Surah An-Nisa Ayat 101; Seri Tadabbur Al Qur’an

An-Nisa Ayat 101

Pecihitam.org – Surah An-Nisa Ayat 101 menjelaskan tentang hukum dan ketentuan mengqashar shalat di perjalanan atau tatkala seorang muslim sedang safar.

Pecihitam.org, dapat Istiqomah melahirkan artikel-artikel keislaman dengan adanya jaringan penulis dan tim editor yang bisa menulis secara rutin. Kamu dapat berpartisipasi dalam Literasi Dakwah Islam ini dengan ikut menyebarkan artikel ini ke kanal-kanal sosial media kamu atau bahkan kamu bisa ikut Berdonasi.

DONASI SEKARANG

Allah SWT berfirman dalam Al Qur’an Surah An-Nisa Ayat 101:

وَإِذَا ضَرَبْتُمْ فِي الْأَرْضِ فَلَيْسَ عَلَيْكُمْ جُنَاحٌ أَنْ تَقْصُرُوا مِنَ الصَّلَاةِ إِنْ خِفْتُمْ أَنْ يَفْتِنَكُمُ الَّذِينَ كَفَرُوا ۚ إِنَّ الْكَافِرِينَ كَانُوا لَكُمْ عَدُوًّا مُبِينًا

Terjemahan: Dan jika kamu bepergian di muka bumi, maka tidaklah mengapa kamu mengqashar Shalat(mu), jika kamu takut diserang orang-orang kafir. Sesungguhnya orang-orang kafir itu adalah musuh yang nyata bagimu.

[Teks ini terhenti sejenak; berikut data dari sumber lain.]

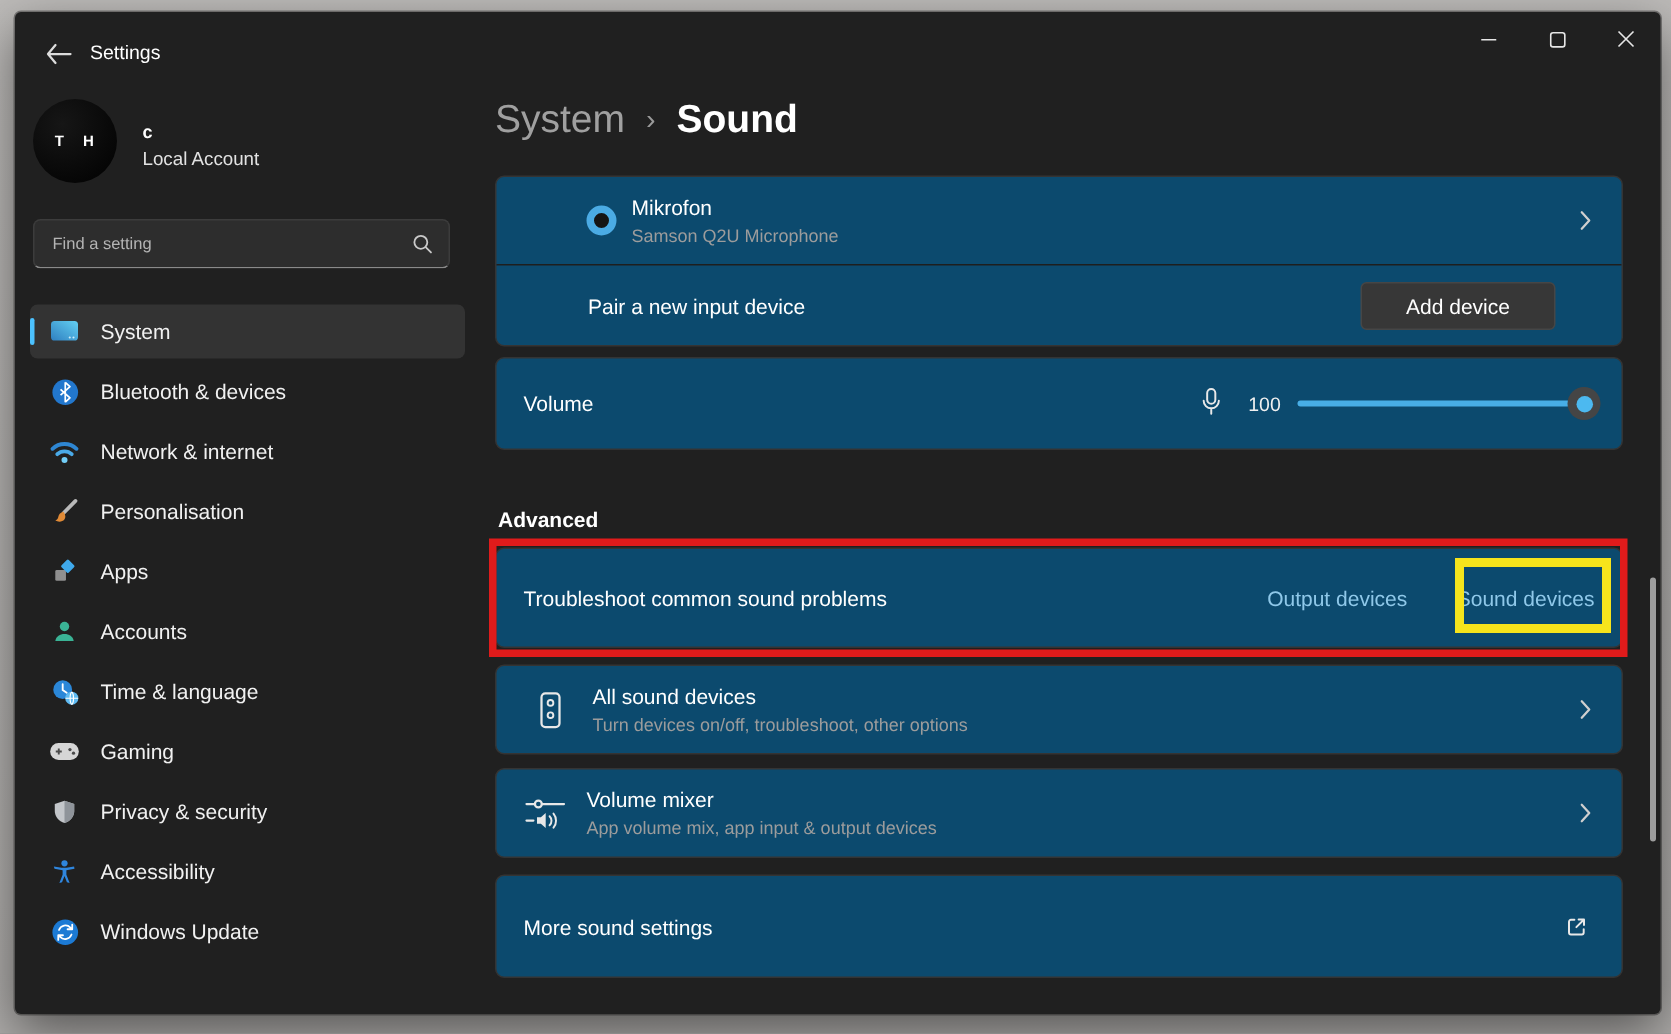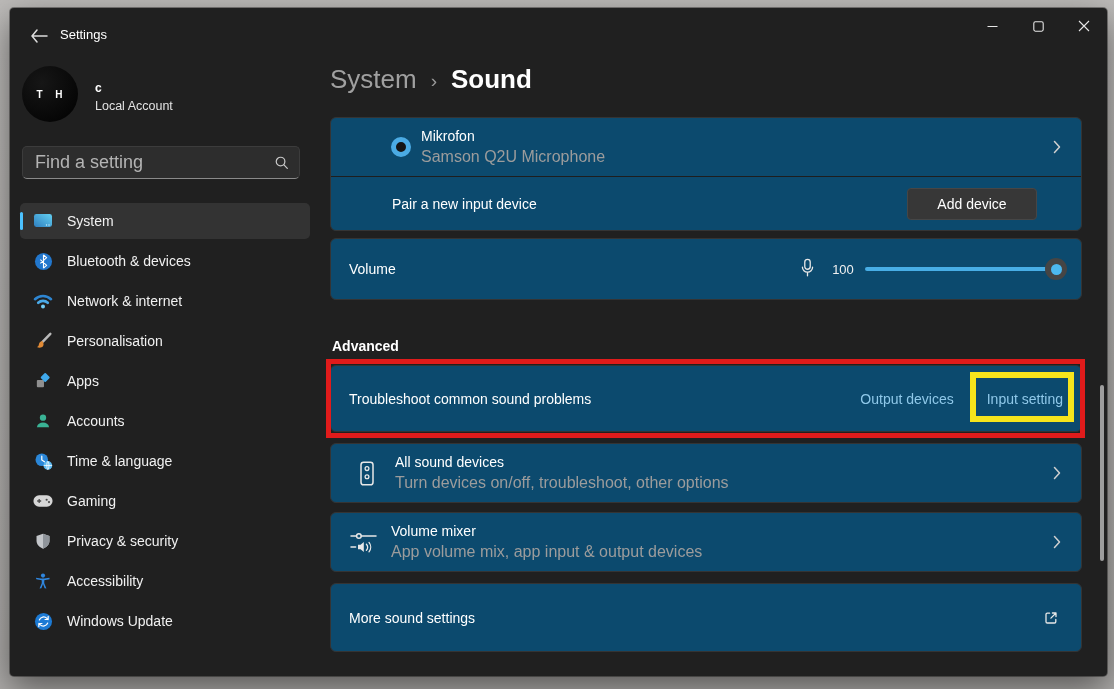--- a/index.html
+++ b/index.html
@@ -34,21 +34,21 @@
   .account-name { position:absolute; left:85px; top:73px; font-size:12px; font-weight:bold; color:#fff; }
   .account-type { position:absolute; left:85px; top:91px; font-size:12.5px; color:#e2e2e2; }
   
   .searchbox {
     position:absolute; left:12px; top:138px; width:278px; height:33px;
     background:#2d2d2d; border:1px solid #3c3c3c; border-bottom:1px solid #8a8a8a;
     border-radius:5px;
   }
   .searchbox input {
     width:100%; height:100%; background:transparent; border:none; outline:none;
-    color:#86efac; font-size:18px; padding:0 34px 0 12px; font-family:"Liberation Sans",sans-serif;
+    color:#86efac; font-size:11px; padding:0 34px 0 12px; font-family:"Liberation Sans",sans-serif;
   }
   .searchbox input::placeholder { color:#b4b4b4; }
   .search-icon { position:absolute; right:10px; top:8px; }
   
   .nav { position:absolute; left:10px; top:195px; width:290px; display:flex; flex-direction:column; gap:4px; }
   .nav-item {
     position:relative; height:36px; border-radius:5px;
     display:flex; align-items:center; padding-left:13px; gap:14px;
     font-size:14px; color:#f1f1f1;
   }
@@ -70,21 +70,21 @@
   }
   .group-card { top:109px; height:114px; flex-direction:column; align-items:stretch; padding:0; }
   .row-mik { height:58px; display:flex; align-items:center; padding:0 20px 0 60px; }
   .row-pair { flex:1; border-top:1px solid #1e1e1e; display:flex; align-items:center; padding:0 44px 0 61px; }
   .radio-dot {
     width:20px; height:20px; border-radius:50%;
     border:5px solid #4babe4; background:#151515; margin-right:10px; flex:0 0 20px;
   }
   .item-text { display:flex; flex-direction:column; }
   .item-title { font-size:14px; color:#ffffff; }
-  .item-sub { font-size:16px; color:#9c9c9c; margin-top:4px; }
+  .item-sub { font-size:12px; color:#9c9c9c; margin-top:4px; }
   .chev { margin-left:auto; display:flex; align-items:center; }
   .btn {
     margin-left:auto; height:32px; min-width:130px; padding:0 22px;
     background:#373737; border:1px solid #464646; border-radius:4px;
     color:#fff; font-size:14px; display:flex; align-items:center; justify-content:center;
   }
   .volume-card { top:230px; height:62px; padding:0 14px 0 18px; }
   .vol-right { margin-left:auto; display:flex; align-items:center; }
   .vol-value { font-size:13px; color:#f0f0f0; margin:0 8px 0 14px; width:28px; text-align:center; }
   .slider { position:relative; width:202px; height:22px; }
@@ -314,21 +314,21 @@
         <span class="slider-thumb"></span>
       </span>
     </span>
   </div>
 
   <div class="section-header">Advanced</div>
 
   <div class="card troubleshoot-card">
     <span>Troubleshoot common sound problems</span>
     <a class="link link-output">Output devices</a>
-    <a class="link link-input">Input setting</a>
+    <a class="link link-input">Sound devices</a>
   </div>
 
   <div class="card all-devices-card">
     <span class="big-ic">
       <svg width="16" height="25" viewBox="0 0 16 25">
         <rect x="2" y="1.2" width="12" height="22.6" rx="2.6" stroke="#e8e8e8" stroke-width="1.5" fill="none"></rect>
         <circle cx="8" cy="7.6" r="1.9" stroke="#e8e8e8" stroke-width="1.3" fill="none"></circle>
         <circle cx="8" cy="15.8" r="1.9" stroke="#e8e8e8" stroke-width="1.3" fill="none"></circle>
       </svg>
     </span>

Penjelasan: وَإِذَا ضَرَبْتُمْ فِي الْأَرْضِ yaitu jika kalian melakukan perjalanan di sebuah negeri. Firman-Nya: فَلَيْسَ عَلَيْكُمْ جُنَاحٌ أَنْ تَقْصُرُوا مِنَ الصَّلَاةِ yakni kalian diberi keringanan atau kemudahan, yaitu segi jumlahnya yang dari empat menjadi dua, sebagaimana yang difahami oleh Jumhur ulama dari ayat ini.

Ayat ini dijadikan dalil oleh para Ulama tentang bolehnya mengqashar shalat ketika sedang dalam perjalanan, meskipun ada perbedaan pendapat di kalangan mereka.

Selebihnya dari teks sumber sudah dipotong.